Detektor
- Categories: Security
- Frequency: 4/year (International edition); 6/year (Scandinavian edition);
- Circulation: 10 000 (International edition); 11 600 (Scandinavian edition);
- Publisher: AR Media International
- Founder: Lennart Alexandrie
- Founded: 1990
- Country: Sweden
- Language: English (International edition); Swedish, Danish and Norwegian (Scandinavian edition);
- Website: www.detektor.com

= Detektor =

Trade magazine

Detektor is a Sweden-based trade magazine focusing on the security industry. The magazine has two editions: Detektor Scandinavia, for Scandinavian countries and Detektor International, for the international audience.

==History==
In 1990 the security publisher AR Media International AB was founded and launched Detektor. At that time Detektor was published exclusively in Swedish. In 1999, a Norwegian edition was established and one year later Detektor International was introduced with a target audience of the security market in Europe, Middle East and Africa. Shortly after that Detektor Sweden and Detektor Norway were merged into a single trilingual magazine called Detektor Scandinavia which also includes the Danish market.

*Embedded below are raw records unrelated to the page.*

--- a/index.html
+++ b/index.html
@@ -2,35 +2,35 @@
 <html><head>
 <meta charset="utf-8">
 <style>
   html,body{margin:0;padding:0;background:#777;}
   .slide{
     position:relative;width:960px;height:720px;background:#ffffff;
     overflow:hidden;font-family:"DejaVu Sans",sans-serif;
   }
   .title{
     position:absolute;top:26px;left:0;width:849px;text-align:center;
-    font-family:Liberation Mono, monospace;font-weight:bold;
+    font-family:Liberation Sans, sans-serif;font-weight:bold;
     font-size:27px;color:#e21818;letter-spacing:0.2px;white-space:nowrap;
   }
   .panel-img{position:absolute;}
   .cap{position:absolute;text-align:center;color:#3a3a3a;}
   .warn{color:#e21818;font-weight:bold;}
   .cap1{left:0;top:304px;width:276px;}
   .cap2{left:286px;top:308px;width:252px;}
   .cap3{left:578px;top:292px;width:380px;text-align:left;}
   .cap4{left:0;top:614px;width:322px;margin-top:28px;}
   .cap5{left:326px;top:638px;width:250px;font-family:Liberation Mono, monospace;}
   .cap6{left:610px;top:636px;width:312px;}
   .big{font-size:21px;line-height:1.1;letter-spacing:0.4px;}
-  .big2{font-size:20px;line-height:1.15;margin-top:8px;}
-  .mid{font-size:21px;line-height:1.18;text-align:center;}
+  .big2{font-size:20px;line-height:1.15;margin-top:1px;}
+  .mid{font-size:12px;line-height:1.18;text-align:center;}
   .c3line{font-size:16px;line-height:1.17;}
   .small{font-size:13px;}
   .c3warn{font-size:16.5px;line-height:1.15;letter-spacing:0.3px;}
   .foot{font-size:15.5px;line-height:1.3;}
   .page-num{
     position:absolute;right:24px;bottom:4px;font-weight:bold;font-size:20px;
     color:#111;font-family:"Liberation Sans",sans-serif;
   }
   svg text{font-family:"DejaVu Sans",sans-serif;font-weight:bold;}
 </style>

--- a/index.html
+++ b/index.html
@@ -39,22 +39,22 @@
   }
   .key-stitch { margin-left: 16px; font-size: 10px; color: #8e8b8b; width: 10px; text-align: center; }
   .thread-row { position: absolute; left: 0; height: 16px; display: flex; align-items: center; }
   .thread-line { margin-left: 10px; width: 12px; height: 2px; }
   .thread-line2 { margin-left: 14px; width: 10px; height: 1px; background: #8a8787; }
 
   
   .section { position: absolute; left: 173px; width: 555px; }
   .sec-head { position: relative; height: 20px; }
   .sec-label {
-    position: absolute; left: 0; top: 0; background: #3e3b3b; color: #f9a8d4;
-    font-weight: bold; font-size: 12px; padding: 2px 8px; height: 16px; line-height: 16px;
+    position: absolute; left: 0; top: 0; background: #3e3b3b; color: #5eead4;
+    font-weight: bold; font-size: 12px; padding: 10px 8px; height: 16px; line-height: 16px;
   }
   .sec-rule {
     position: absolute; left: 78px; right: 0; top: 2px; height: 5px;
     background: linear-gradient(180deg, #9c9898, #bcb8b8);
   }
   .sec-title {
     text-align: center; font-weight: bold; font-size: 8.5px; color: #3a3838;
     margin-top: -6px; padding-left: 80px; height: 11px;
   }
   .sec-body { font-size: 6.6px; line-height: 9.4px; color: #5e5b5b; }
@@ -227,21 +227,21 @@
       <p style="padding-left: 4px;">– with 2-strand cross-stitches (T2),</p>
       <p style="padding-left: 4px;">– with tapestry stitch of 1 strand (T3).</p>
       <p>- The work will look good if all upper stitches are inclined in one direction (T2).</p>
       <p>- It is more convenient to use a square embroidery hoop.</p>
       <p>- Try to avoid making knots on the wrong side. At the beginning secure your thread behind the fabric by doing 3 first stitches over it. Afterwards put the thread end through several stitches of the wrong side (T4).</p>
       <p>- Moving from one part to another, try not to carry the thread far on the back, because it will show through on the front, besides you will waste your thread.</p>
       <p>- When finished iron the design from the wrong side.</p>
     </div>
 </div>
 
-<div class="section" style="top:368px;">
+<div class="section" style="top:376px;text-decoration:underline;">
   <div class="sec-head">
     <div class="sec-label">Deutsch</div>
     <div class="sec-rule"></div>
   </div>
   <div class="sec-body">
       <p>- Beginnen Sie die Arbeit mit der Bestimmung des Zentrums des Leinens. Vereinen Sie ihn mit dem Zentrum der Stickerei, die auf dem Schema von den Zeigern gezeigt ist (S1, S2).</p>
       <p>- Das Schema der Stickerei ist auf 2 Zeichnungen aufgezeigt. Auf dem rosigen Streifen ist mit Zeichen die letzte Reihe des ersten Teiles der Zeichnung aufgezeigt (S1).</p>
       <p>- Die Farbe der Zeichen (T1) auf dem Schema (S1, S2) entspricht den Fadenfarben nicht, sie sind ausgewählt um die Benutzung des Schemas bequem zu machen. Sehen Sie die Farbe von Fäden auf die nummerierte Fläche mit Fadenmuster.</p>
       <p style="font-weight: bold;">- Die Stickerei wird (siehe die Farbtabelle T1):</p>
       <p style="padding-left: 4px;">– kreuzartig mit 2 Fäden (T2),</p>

By 2005 Detektor was the most well known and widely read printed security media in both EMEA (Europe, Middle East and Africa) and the Nordic countries according to a report by IMS Research. Two years later Detektor's founder and editor-in-chief Lennart Alexandrie was awarded the Hans Wermdalens säkerhetsstipendium, by the Swedish security trade association Swesec and the educational company Företagsuniversitetet, for the establishment of Detektor and the online publication SecurityWorldMarket.com (then called SecurityWorldHotel.com).

Detektors Lifetime Achievement Award was established in 2008. Since then the prize has been handed out every year. Notable awardees include Thomas Breglund ex CEO of Securitas, Carl-Henric Svanberg former chairman of BP and president at Assa Abloy, and Martin Gren, founder of Axis Communications.

In 2013, Detektors founder and editor-in-chief Lennart Alexandrie received the Global Security Industry Alliance's Gold Shield Award for journalism.